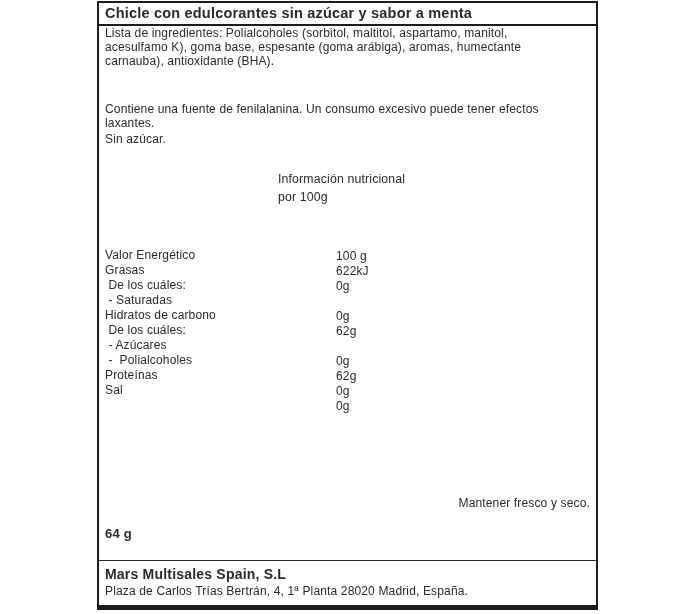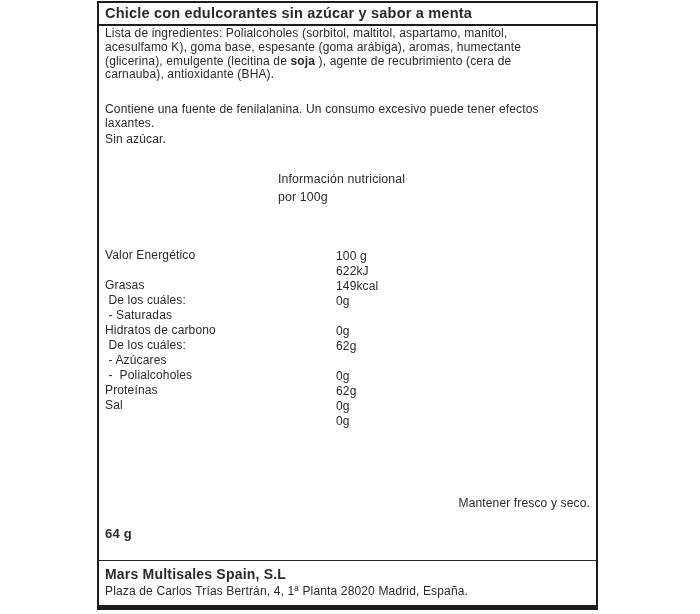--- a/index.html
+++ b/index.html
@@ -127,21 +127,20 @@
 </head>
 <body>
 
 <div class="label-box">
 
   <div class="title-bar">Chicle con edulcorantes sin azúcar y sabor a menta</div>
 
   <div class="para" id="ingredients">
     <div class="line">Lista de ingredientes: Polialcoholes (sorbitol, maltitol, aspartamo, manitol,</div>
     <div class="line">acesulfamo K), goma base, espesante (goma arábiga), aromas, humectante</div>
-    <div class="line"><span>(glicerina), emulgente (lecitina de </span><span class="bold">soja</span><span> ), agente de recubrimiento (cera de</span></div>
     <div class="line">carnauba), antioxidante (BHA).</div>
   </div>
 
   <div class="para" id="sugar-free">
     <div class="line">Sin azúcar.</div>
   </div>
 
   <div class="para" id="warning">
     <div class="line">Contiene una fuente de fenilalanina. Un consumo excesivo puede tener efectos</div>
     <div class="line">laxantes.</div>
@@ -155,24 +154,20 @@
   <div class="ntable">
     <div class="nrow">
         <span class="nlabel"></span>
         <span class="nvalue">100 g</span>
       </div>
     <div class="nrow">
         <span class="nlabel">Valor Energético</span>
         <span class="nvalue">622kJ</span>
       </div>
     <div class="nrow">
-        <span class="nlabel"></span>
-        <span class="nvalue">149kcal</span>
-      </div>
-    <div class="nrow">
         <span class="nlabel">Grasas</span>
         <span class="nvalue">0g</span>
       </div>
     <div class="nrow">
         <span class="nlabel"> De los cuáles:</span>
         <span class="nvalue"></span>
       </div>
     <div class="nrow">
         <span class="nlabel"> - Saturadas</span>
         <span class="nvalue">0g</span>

--

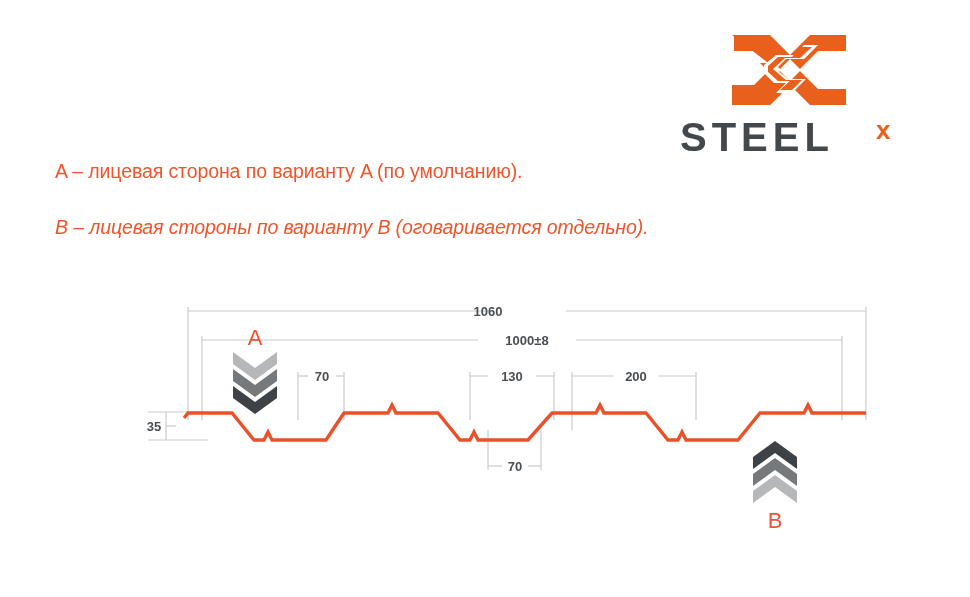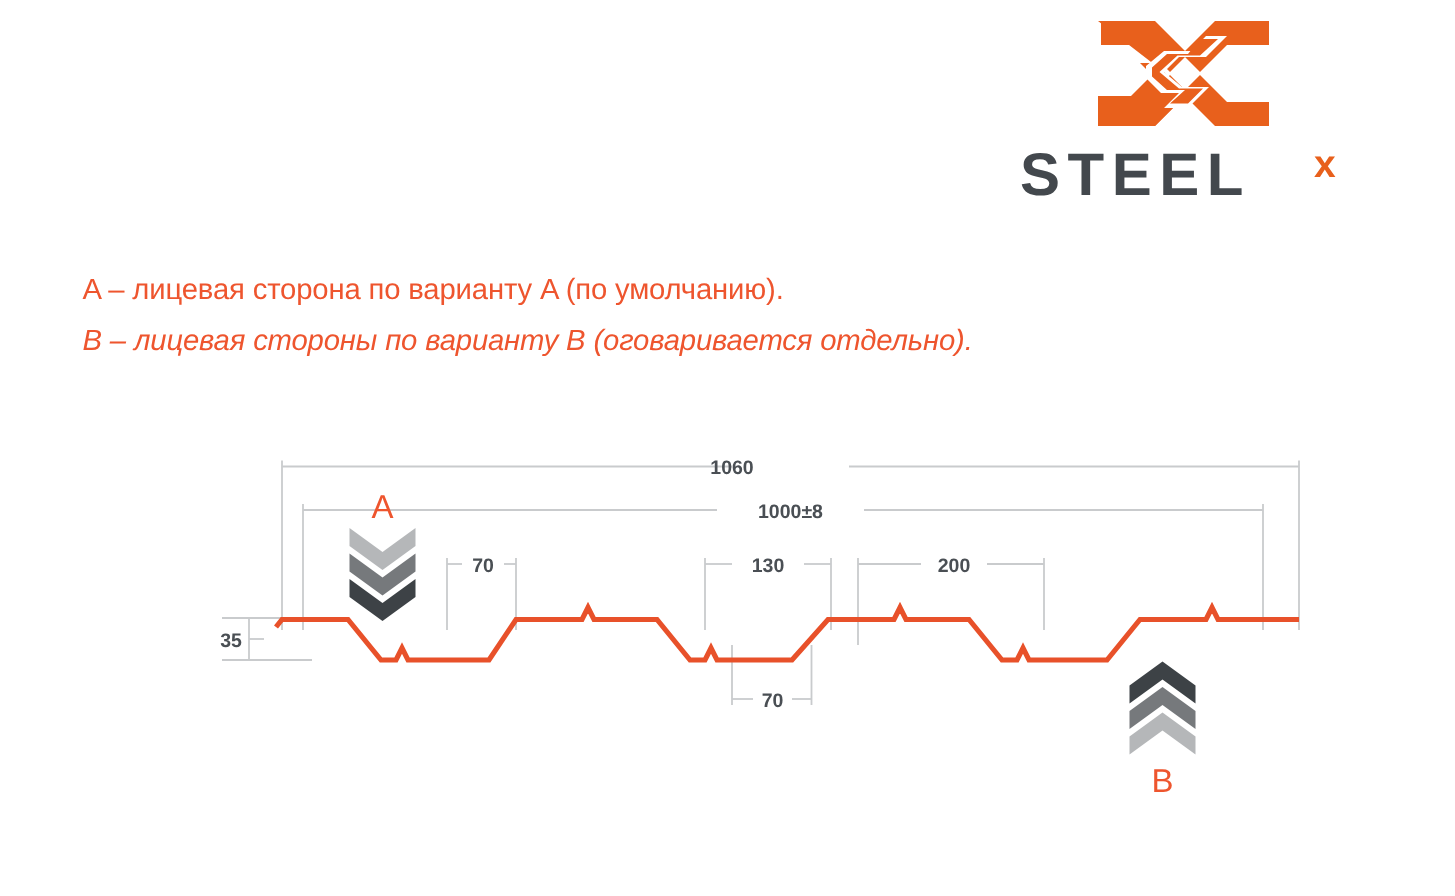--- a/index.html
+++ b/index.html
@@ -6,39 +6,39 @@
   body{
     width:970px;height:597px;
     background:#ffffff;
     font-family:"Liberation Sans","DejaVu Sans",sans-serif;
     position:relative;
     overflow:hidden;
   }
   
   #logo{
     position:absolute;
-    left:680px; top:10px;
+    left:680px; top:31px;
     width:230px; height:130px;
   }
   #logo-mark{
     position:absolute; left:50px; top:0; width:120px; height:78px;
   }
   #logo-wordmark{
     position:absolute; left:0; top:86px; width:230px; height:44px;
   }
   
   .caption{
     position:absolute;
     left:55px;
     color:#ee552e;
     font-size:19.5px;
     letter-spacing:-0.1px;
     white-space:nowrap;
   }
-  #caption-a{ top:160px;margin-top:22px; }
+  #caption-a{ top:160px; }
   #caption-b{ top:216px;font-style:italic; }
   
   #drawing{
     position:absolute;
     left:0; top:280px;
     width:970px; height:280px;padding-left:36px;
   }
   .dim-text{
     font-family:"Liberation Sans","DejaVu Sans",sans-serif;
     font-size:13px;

==

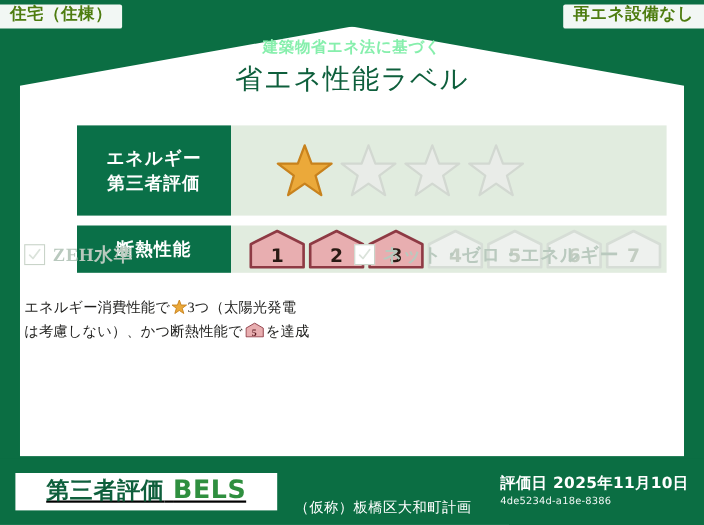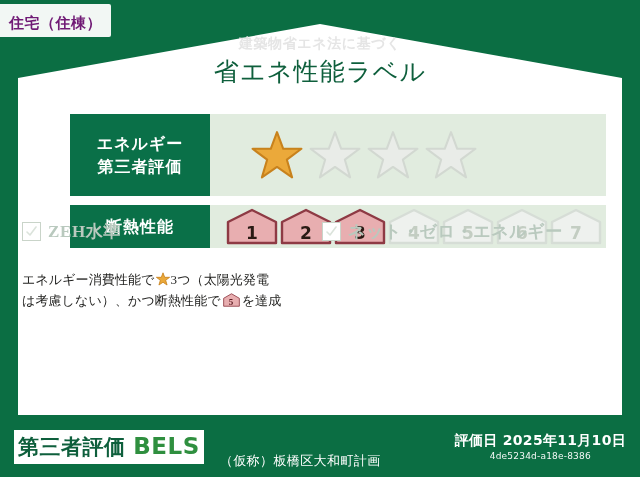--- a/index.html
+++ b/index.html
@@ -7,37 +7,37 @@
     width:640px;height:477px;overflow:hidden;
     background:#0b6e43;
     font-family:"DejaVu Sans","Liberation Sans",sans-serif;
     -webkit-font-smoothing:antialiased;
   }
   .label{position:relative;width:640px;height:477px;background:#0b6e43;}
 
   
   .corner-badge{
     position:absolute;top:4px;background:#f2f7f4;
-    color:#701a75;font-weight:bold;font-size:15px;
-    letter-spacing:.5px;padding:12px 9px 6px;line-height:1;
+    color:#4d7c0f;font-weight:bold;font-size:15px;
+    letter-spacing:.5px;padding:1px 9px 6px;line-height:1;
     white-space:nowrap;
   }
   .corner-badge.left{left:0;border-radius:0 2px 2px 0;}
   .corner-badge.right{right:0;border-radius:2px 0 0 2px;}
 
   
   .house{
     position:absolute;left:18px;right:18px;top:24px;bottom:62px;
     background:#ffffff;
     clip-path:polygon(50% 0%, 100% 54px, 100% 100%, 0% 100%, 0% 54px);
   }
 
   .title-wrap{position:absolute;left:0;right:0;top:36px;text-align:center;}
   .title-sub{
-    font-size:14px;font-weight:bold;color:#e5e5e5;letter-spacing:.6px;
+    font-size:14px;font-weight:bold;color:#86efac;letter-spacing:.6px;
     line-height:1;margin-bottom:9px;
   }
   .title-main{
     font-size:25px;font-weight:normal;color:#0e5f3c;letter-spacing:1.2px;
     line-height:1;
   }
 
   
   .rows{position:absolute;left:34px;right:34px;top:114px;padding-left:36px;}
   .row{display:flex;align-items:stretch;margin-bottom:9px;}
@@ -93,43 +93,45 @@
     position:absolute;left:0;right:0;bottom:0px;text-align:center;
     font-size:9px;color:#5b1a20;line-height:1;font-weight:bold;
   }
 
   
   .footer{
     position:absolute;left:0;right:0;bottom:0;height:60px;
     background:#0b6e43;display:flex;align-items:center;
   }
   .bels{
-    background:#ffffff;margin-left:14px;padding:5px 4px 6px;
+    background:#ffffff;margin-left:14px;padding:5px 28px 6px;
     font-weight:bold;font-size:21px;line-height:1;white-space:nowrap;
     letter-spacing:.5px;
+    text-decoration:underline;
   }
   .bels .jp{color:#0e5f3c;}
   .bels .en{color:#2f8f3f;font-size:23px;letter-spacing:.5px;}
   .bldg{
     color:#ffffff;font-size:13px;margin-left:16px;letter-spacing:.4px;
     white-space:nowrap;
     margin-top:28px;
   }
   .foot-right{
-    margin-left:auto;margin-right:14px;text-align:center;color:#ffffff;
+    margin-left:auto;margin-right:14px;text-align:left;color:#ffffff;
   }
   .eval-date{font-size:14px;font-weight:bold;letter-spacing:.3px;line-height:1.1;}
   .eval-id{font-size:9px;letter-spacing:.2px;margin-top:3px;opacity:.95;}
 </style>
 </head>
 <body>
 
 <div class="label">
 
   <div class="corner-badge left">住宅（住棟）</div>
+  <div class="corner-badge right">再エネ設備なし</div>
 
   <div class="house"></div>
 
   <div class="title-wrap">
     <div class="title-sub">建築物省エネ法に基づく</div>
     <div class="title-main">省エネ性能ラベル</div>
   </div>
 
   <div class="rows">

**Task details**
Could you state how many lines of the data include the word "align"? Only the number is needed.

**Answer to this task**
6